(Records for this task):
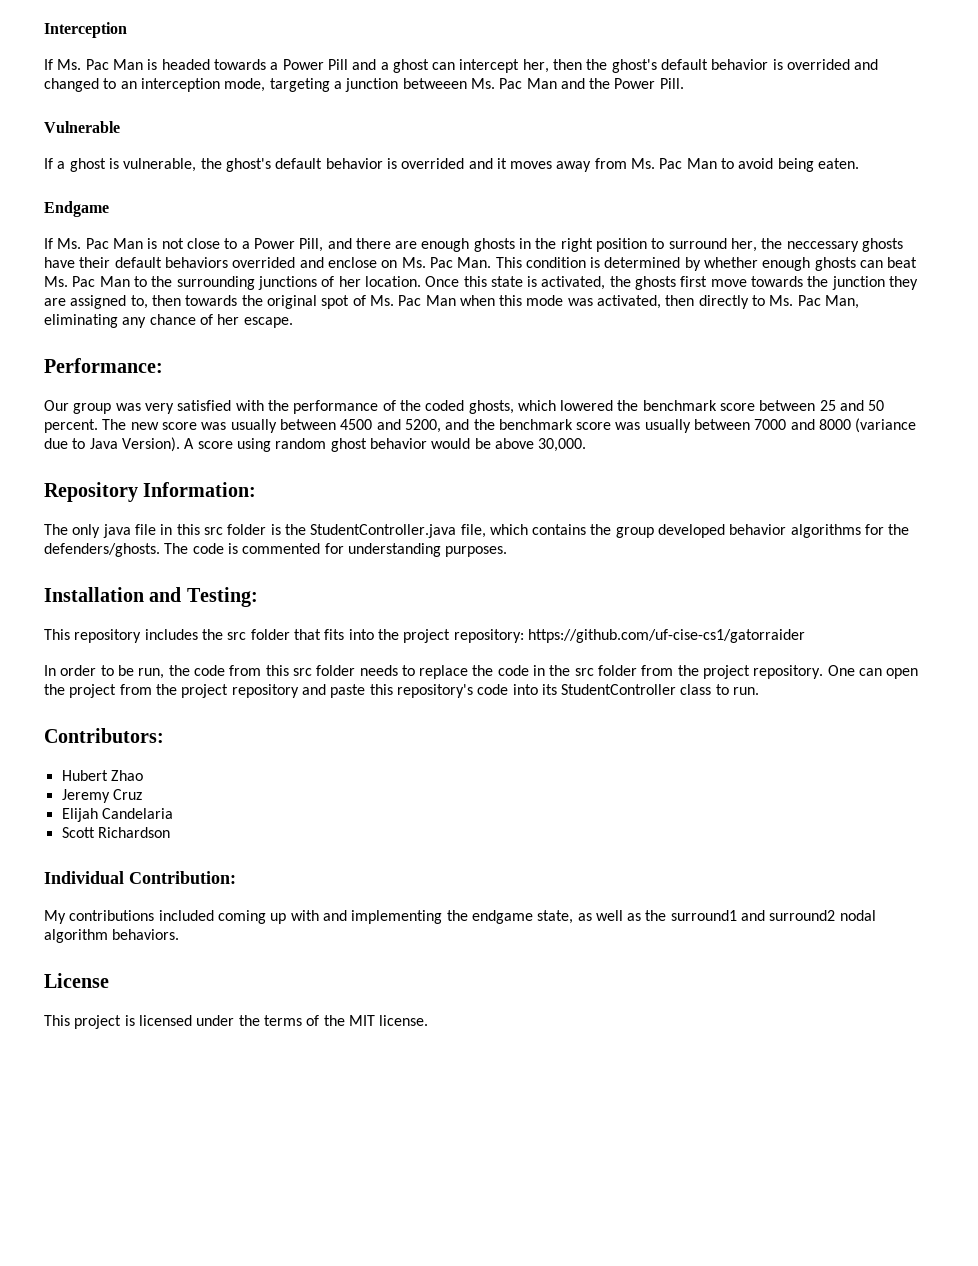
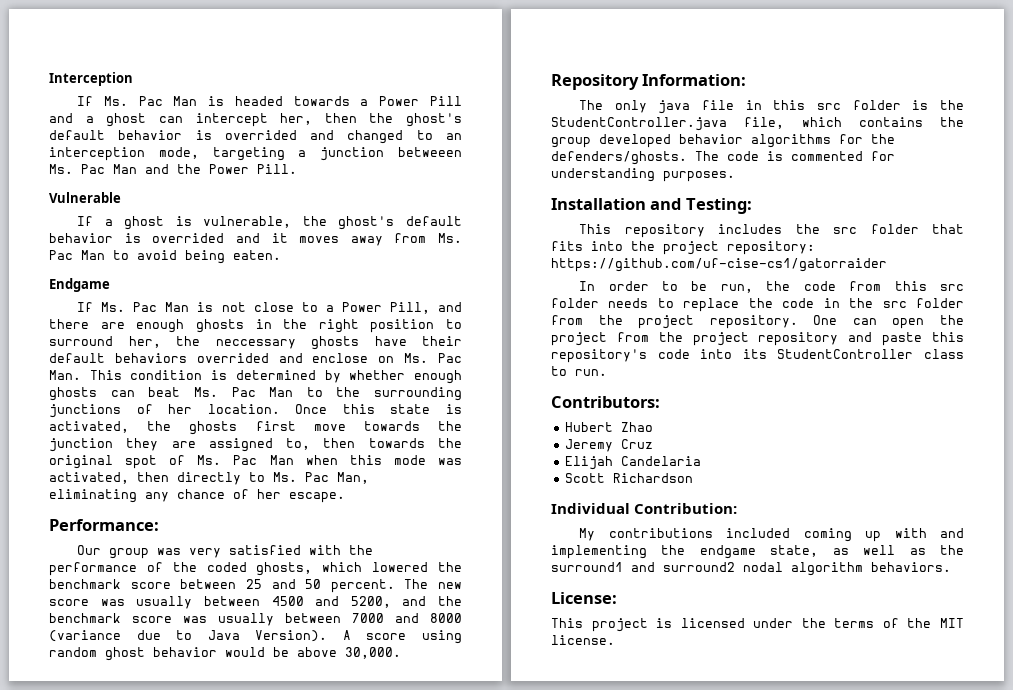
[44,973,109,988] License -> [551,592,617,604] License:

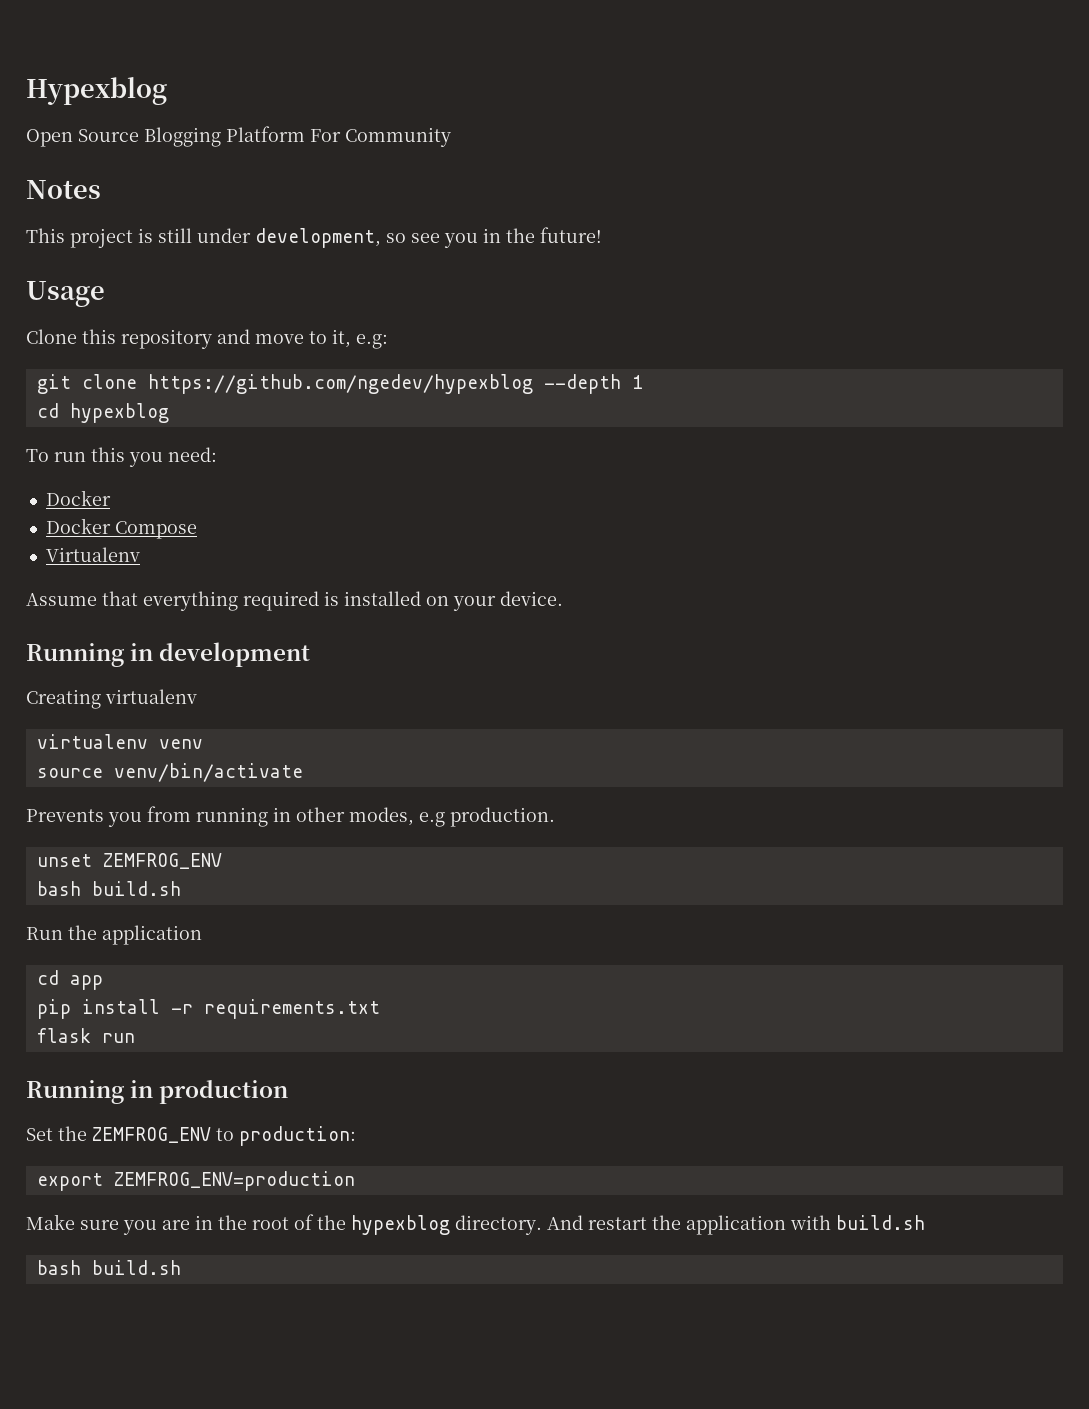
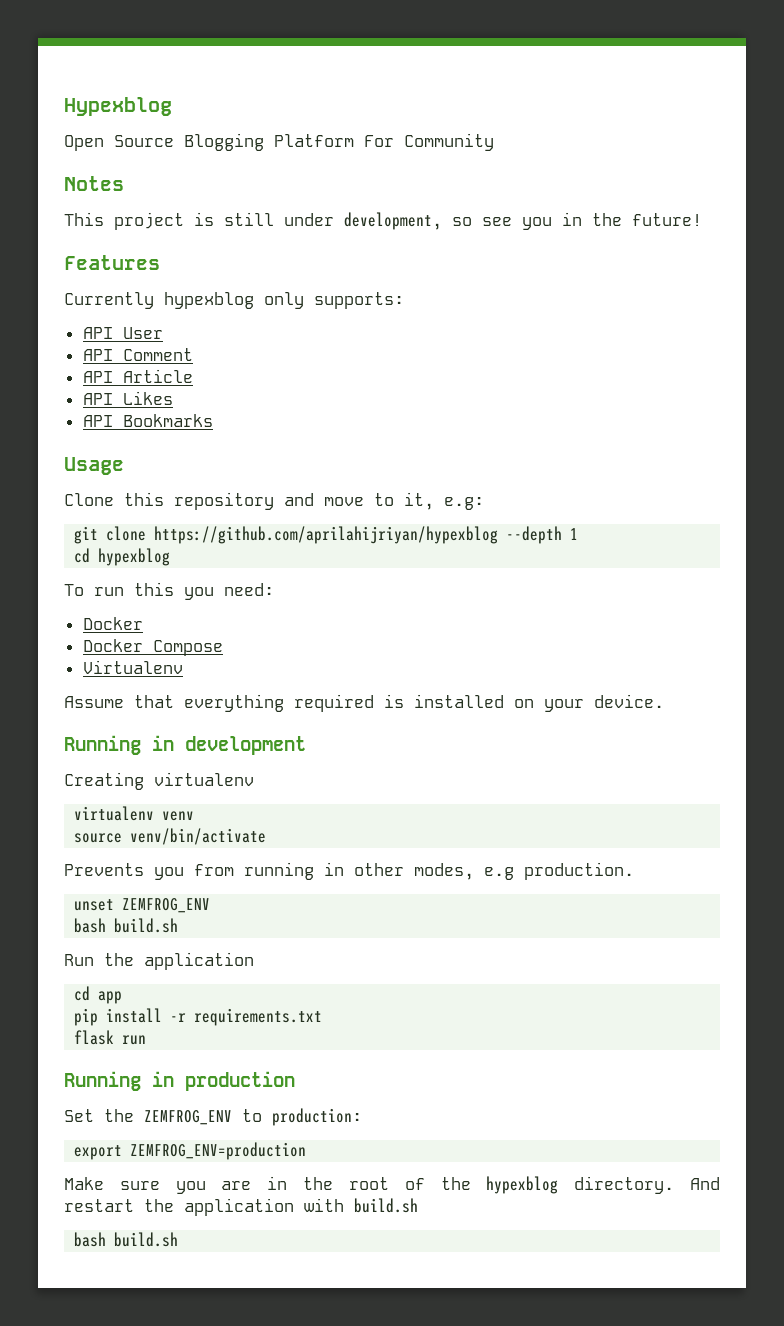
(602, 235) none -> [64,255,160,270] [64,292,404,309] [82,327,163,339] [82,348,193,361] [82,369,193,383] [82,391,173,405] [82,414,213,427] // Features // Currently hypexblog only supports: // API User // API Comment // API Article // API Likes // API Bookmarks
[147,374,533,394] https://github.com/ngedev/hypexblog -> [154,526,499,544] https://github.com/aprilahijriyan/hypexblog

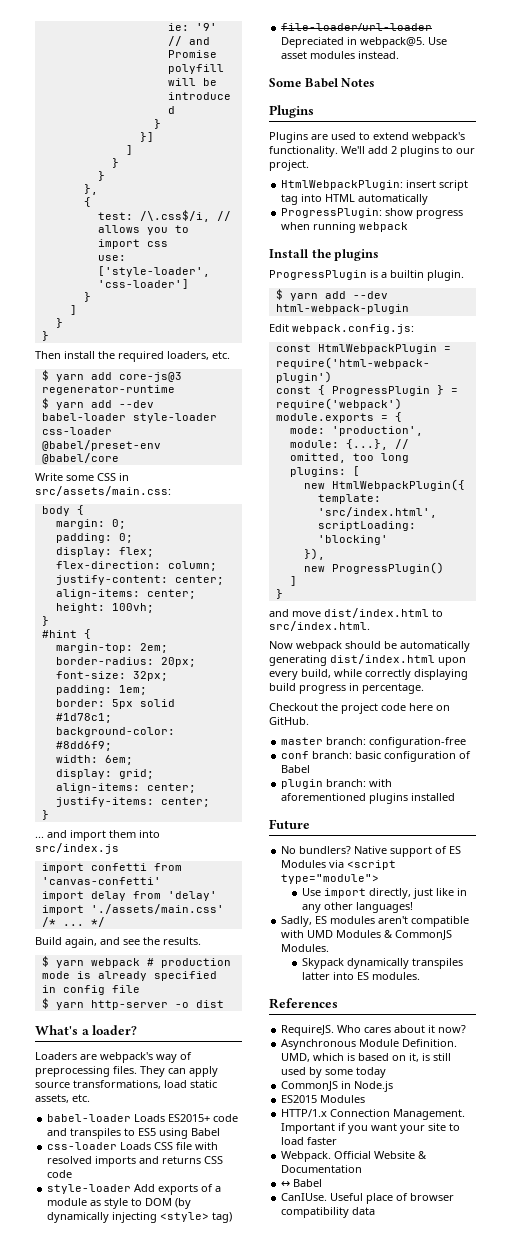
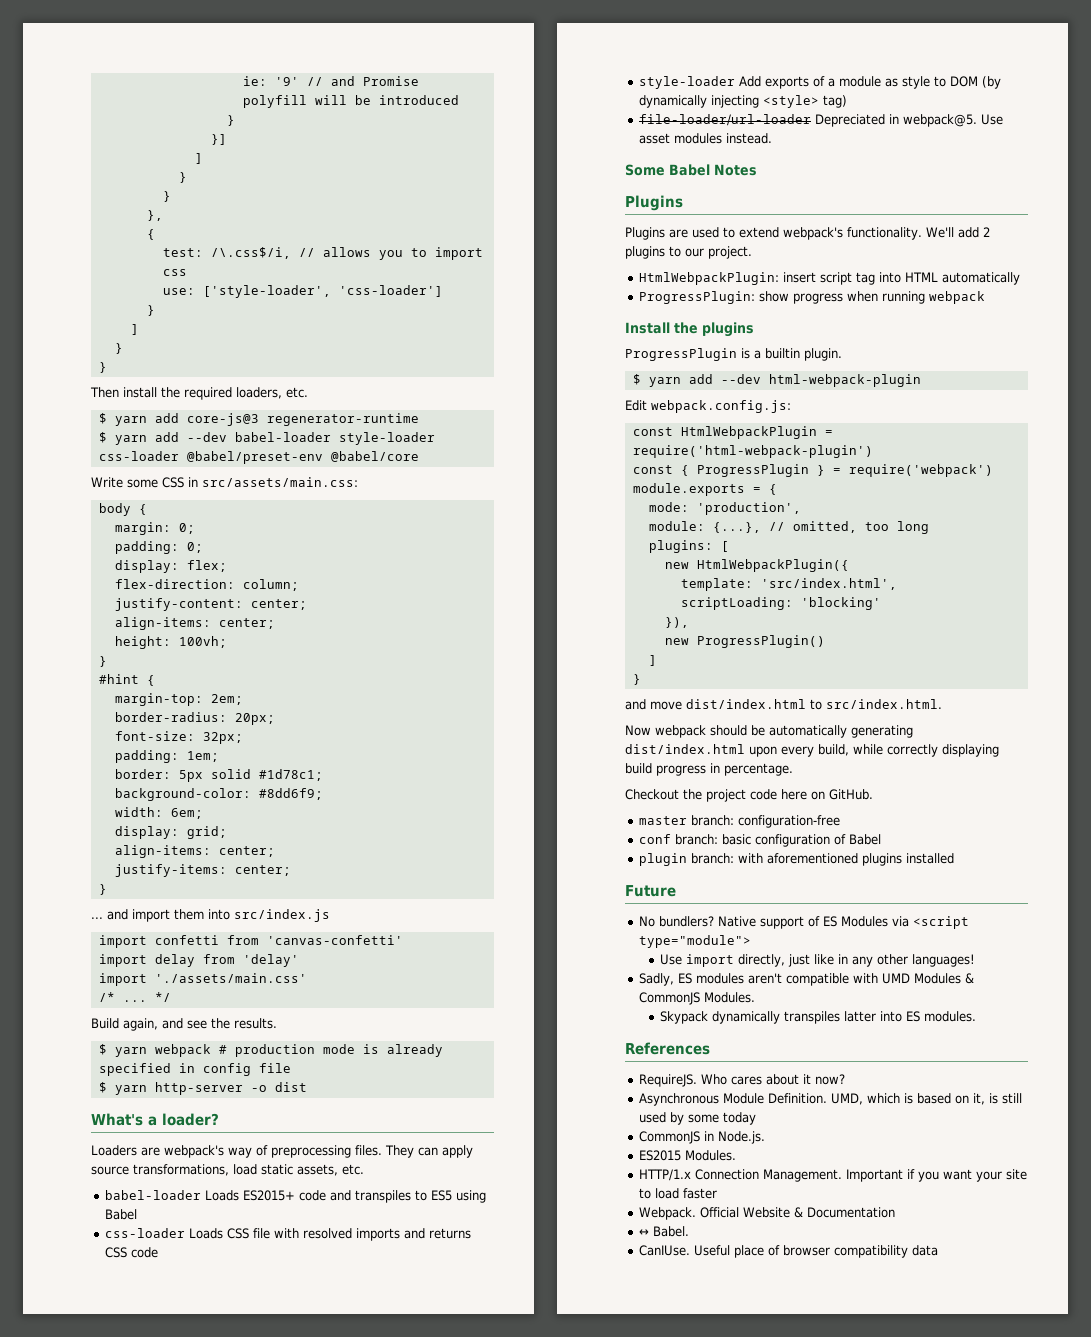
[354,1081,394,1092] Node.js -> [717,1131,765,1144] Node.js.
[320,1095,366,1103] Modules -> [684,1150,736,1161] Modules.
[293,1179,323,1187] Babel -> [652,1226,689,1237] Babel.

(What you are asked to do):
Retype the listing exactly. Pictures do not belong in the copy.

(Written response):
[44,973,109,988] License -> [551,592,617,604] License:

(602, 235) none -> [64,255,160,270] [64,292,404,309] [82,327,163,339] [82,348,193,361] [82,369,193,383] [82,391,173,405] [82,414,213,427] // Features // Currently hypexblog only supports: // API User // API Comment // API Article // API Likes // API Bookmarks
[147,374,533,394] https://github.com/ngedev/hypexblog -> [154,526,499,544] https://github.com/aprilahijriyan/hypexblog

[354,1081,394,1092] Node.js -> [717,1131,765,1144] Node.js.
[320,1095,366,1103] Modules -> [684,1150,736,1161] Modules.
[293,1179,323,1187] Babel -> [652,1226,689,1237] Babel.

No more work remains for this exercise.